Playwright Oleksii Kolomiiets (1919-1994) was a leading Soviet Ukrainian dramatist of the 1960s, 1970s, and 1980s. He was born in Kharkivisi, now in Lokhvytsia Raion in Poltava Oblast. After the Second World War, he worked for several years as a Komsomol functionary and a magazine and newspaper editor until 1960. Kolomiiets began publishing short stories in various periodicals in 1953, and in 1960, his first collection, Bila krynytsia (The White Well), appeared. He also began writing plays, His first play, Faraony (The Pharaohs, 1961), was performed in theatres in Ukraine and in Russia. It was a major theatrical success - in the 1965-66 season alone, it was seen on stage by a quarter of a million people and was also shown on Soviet television. The play was also translated into numerous languages of the USSR and satellite countries. After the success of Faraony, Kolomiiets devoted himself solely to playwriting and wrote twenty plays including Spasyb/ (labi, moie kokhannia (Thank You, My Love 1966), Holubi oleni (Azure Deer, 1973), Sribnu juivulyna (The Silver Spiderweb, 1977), Dykyi anhel (Wild Angel, 1978), and Hrad kniaela Kyia (the City of Prince Kyi, 1981). He received several literary awards, including the Ukrainian SSR State Prize (1977) and the Korniichuk Prize (1986).

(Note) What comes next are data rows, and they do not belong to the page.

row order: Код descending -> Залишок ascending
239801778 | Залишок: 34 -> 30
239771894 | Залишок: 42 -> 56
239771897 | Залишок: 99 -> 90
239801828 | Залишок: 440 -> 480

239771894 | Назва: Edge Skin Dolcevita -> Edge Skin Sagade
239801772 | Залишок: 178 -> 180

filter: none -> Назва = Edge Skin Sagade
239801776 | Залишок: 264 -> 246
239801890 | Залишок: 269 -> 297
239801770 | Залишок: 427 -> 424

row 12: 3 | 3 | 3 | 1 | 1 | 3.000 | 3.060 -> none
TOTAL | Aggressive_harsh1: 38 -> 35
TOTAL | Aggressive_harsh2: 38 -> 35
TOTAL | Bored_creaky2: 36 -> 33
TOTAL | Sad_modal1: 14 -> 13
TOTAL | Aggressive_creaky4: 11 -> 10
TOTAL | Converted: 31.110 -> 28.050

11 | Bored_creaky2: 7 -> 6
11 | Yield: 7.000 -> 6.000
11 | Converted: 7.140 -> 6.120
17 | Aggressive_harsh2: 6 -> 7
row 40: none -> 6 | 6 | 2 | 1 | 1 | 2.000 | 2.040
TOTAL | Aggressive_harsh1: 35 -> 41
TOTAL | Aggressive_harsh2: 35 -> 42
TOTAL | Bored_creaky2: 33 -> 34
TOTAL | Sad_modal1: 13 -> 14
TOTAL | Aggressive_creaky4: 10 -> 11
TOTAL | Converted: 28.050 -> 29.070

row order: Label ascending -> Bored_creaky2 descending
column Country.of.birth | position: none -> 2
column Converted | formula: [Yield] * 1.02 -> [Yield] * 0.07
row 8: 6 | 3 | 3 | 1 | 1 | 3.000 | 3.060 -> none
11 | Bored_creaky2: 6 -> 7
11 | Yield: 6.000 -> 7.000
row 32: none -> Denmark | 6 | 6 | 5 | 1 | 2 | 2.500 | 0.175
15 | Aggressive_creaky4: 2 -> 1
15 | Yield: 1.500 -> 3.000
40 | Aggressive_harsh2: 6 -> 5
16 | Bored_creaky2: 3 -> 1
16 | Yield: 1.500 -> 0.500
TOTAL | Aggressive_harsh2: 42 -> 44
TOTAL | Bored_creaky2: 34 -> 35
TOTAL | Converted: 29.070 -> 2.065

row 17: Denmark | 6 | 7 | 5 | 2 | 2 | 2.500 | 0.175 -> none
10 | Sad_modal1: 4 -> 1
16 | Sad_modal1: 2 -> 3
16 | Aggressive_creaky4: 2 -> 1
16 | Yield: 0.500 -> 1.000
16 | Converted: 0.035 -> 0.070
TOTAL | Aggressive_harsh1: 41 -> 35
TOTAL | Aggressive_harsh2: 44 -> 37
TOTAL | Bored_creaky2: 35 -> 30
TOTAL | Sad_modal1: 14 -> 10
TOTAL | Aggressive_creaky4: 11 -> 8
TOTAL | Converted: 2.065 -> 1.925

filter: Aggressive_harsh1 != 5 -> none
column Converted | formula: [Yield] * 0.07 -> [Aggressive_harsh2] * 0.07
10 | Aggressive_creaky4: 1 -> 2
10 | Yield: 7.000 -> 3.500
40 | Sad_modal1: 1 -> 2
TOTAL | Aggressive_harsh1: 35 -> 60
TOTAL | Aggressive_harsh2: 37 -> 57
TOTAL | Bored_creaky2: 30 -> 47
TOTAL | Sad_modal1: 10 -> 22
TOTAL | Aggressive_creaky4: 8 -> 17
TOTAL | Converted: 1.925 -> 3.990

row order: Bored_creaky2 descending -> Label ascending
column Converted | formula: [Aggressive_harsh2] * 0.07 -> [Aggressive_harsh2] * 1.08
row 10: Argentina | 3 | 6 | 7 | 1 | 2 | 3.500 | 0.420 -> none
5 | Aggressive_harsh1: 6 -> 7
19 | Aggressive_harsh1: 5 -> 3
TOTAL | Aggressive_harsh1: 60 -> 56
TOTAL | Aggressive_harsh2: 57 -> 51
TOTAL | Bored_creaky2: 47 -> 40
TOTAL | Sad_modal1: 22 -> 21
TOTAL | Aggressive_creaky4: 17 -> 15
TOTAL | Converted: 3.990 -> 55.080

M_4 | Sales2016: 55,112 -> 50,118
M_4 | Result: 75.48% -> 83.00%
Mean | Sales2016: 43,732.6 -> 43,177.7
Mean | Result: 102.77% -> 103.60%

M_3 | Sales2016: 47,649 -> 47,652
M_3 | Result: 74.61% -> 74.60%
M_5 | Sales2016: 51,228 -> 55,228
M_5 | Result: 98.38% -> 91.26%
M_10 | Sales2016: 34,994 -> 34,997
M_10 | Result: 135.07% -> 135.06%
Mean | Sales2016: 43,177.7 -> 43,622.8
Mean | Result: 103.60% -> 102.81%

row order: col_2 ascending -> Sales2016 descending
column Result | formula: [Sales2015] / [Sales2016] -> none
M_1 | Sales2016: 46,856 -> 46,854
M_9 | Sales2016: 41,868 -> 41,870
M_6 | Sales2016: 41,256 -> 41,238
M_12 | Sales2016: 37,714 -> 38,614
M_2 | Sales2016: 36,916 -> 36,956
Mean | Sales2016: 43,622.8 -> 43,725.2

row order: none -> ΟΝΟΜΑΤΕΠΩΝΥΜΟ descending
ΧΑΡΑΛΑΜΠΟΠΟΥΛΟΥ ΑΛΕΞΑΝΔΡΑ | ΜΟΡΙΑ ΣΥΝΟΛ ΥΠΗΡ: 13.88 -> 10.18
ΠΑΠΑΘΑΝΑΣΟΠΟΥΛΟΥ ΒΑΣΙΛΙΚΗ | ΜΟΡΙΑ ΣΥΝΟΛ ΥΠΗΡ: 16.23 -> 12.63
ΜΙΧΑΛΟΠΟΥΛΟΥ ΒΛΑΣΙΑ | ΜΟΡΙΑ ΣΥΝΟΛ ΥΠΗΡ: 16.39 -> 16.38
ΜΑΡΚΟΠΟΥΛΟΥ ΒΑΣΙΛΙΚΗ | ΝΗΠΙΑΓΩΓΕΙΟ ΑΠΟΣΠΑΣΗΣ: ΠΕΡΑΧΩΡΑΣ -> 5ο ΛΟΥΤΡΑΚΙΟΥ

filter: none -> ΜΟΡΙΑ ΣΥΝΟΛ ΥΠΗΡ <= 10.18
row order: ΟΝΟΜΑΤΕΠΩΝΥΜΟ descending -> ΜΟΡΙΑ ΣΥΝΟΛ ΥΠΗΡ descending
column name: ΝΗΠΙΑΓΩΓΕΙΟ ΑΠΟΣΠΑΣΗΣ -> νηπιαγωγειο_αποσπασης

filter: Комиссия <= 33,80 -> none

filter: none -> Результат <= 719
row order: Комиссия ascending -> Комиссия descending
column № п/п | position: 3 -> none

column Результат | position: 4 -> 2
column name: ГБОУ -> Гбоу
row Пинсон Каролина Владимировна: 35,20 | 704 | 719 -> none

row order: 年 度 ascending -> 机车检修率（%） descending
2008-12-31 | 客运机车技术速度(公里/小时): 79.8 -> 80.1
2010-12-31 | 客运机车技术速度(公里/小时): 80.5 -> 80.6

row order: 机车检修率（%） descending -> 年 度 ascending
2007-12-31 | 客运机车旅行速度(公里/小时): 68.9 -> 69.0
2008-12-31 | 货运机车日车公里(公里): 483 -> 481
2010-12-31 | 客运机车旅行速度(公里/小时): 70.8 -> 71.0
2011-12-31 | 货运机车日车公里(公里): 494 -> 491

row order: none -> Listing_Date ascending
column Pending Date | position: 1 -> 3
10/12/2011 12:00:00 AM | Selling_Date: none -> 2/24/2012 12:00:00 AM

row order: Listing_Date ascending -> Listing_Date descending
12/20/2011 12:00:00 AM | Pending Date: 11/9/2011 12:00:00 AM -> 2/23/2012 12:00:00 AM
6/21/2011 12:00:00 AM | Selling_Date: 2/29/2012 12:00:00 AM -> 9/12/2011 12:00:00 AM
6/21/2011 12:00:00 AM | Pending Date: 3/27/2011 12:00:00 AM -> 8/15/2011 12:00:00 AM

Translator Bohdan Boychuk was born in 1927 in the village of Bortnyky, Buchach county, Galicia. He was a poet, cofounder and member of the New York Group, writer, literary critic, and translator. He was also a foreign slave worker in Nazi Germany, and a postwar refugee, living in displaced persons camps in Germany until 1949, when he immigrated to the United States and settled in New York. An active member of the Ukrainian émigré cultural community, he was cofounder and coeditor of the New York Group's serial publication Novi poeziï and the main organizer of the group's publishing house. He was also an editor of literature (between 1961 and 1973) of the journal Suchasnist, and a cofounder and coeditor of the literary journal Svito-vyd in Kyiv (1990-99). Boychuk's published modernist poetry, strongly influenced by the philosophy of Existentialism, includes Chas boliu (The Time of Pain, 1957), the long poem Zemlia bula pustoshnia (The Earth Was a Wasteland, 1959), Spomyny liubovy (Memories of Love, 1963), Virshi dlia Mekhiko (Poems for Mexico, 1964), Mandrivka til (The Journey of Bodies, 1967), Podorozh z uchytelem (Travels with the Teacher, 1976), Virshi, vybrani i peredostanni (Poems, Selected and Next to the Last, 1983), Tretia osin' (Third Autumn, 1991), and Kyivs'ki ekslibrysy (Kyiv Ex-Librises, 2006). A two volume edition of his selected poetry was published in Kyiv in 2007. His prose works include Dvi zhinky Al'berta (Albert's Two Women, 2002), Try romany (Three Novels, 2004), Nad sakral'nym ozerom (At the Sacred Lake, 2006), and Moï feministky (My Feminists, 2011). He is also the author of Dvi dramy (Two Dramas, 1968) and a memoir Spomyny v biohrafiï (Memoirs within a Biography, 2003). He also edited several anthologies and books of Ukrainian poetry. He died on 10 February 2017 in Kyiv.